This looks like a bug in your program - you specified an invalid rank when 
attempting to send.

> On Apr 30, 2016, at 10:59 AM, Mehdi Acheli <[email protected]> wrote:
> 
> I just did. Permit me to include a capture of the script output file: 
> 
> <Capture.PNG>
> 
> I specify in my script the option "-N 2", but it looks like the world_size is 
> composed of only one process and both nodes are trying to execute an MPI_Send 
> !
> 
> 2016-04-30 18:41 GMT+01:00 Andy Riebs <[email protected] 
> <mailto:[email protected]>>:
> Aha! I missed it the first time... In your script, replace "mpirun" with 
> "srun" and the world should be better.
> 
> On 04/30/2016 01:35 PM, Mehdi Acheli wrote:
>> Euh, I did a "make all install" so I think pmi support is installed. And the 
>> hello world program is working, would it if it wasn't installed ?
>> 
>> 2016-04-30 18:04 GMT+01:00 Andy Riebs <[email protected] 

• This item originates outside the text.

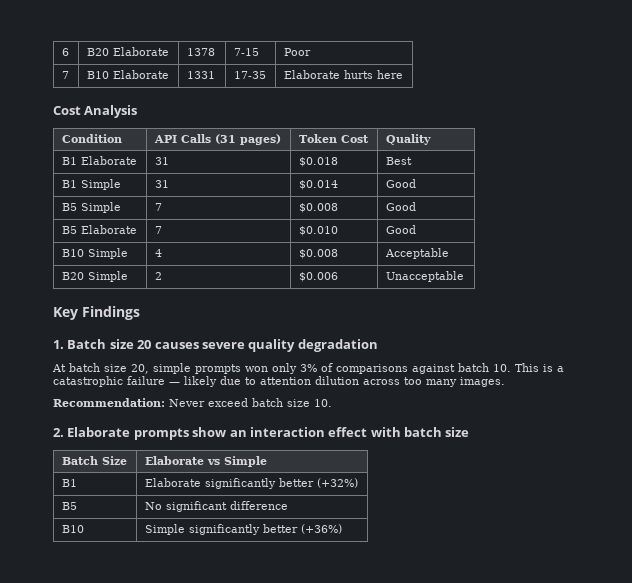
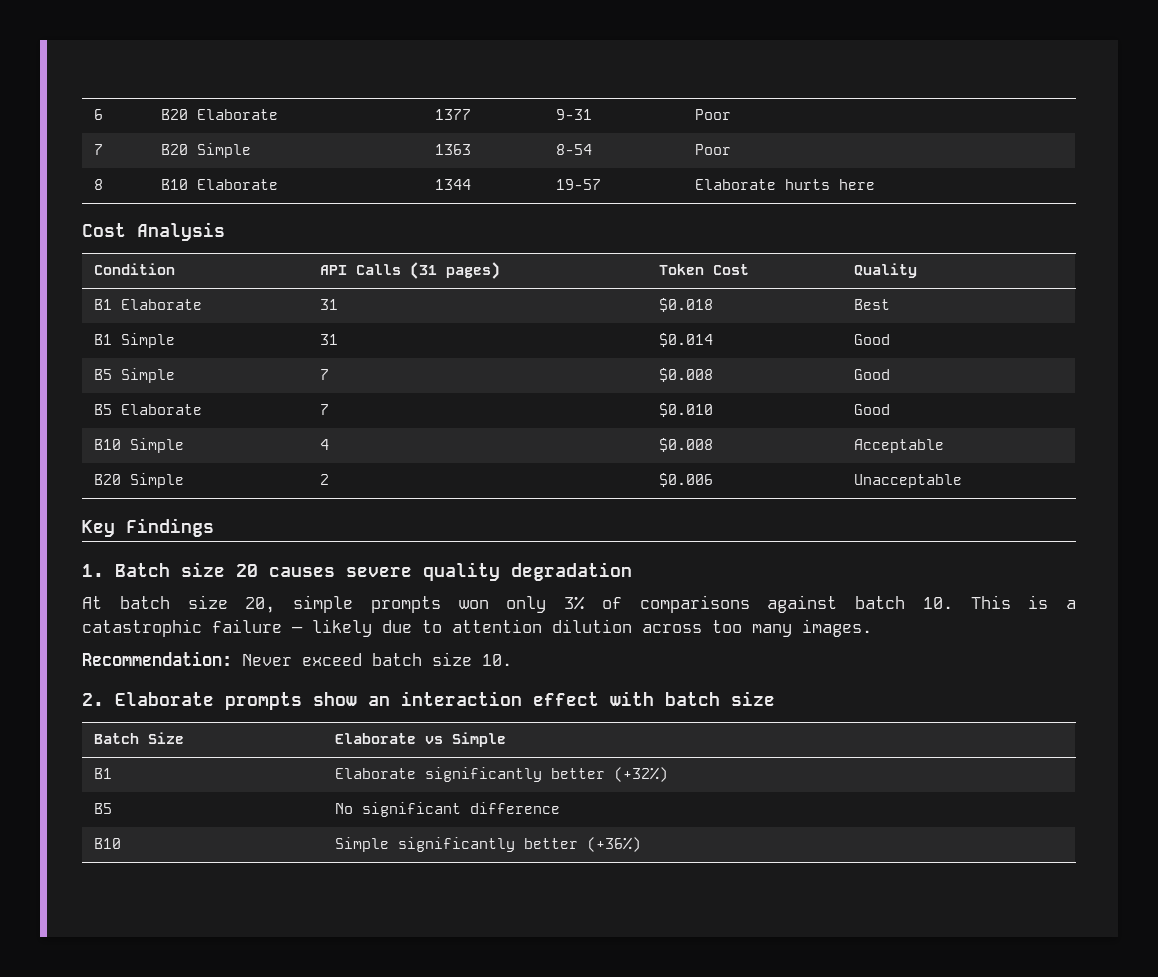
- 6 | B20 Elaborate | 1378 | 7-15 | Poor
+ 6 | B20 Elaborate | 1377 | 9-31 | Poor
- 7 | B10 Elaborate | 1331 | 17-35 | Elaborate hurts here
+ 7 | B20 Simple | 1363 | 8-54 | Poor
+ 8 | B10 Elaborate | 1344 | 19-57 | Elaborate hurts here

>> <mailto:[email protected]>>:
>> For Slurm, after the "make install", did you do a "make install-contrib" 
>> (which builds the pmi2 support)? I think you would have seen a runtime error 
>> if you hadn't, but possibly not.
>> 
>> On 04/30/2016 12:14 PM, Mehdi Acheli wrote:
>>> First of all, thank you for the reaction.
>>> 
>>> Here are the answers :
>>> I tried multiple commands:
>>> I started with "srun -N2 --mpi=pmi2 ptest" then I changed the slurm.conf's 
>>> mpi parameter to pmi2 so I no longer need the option.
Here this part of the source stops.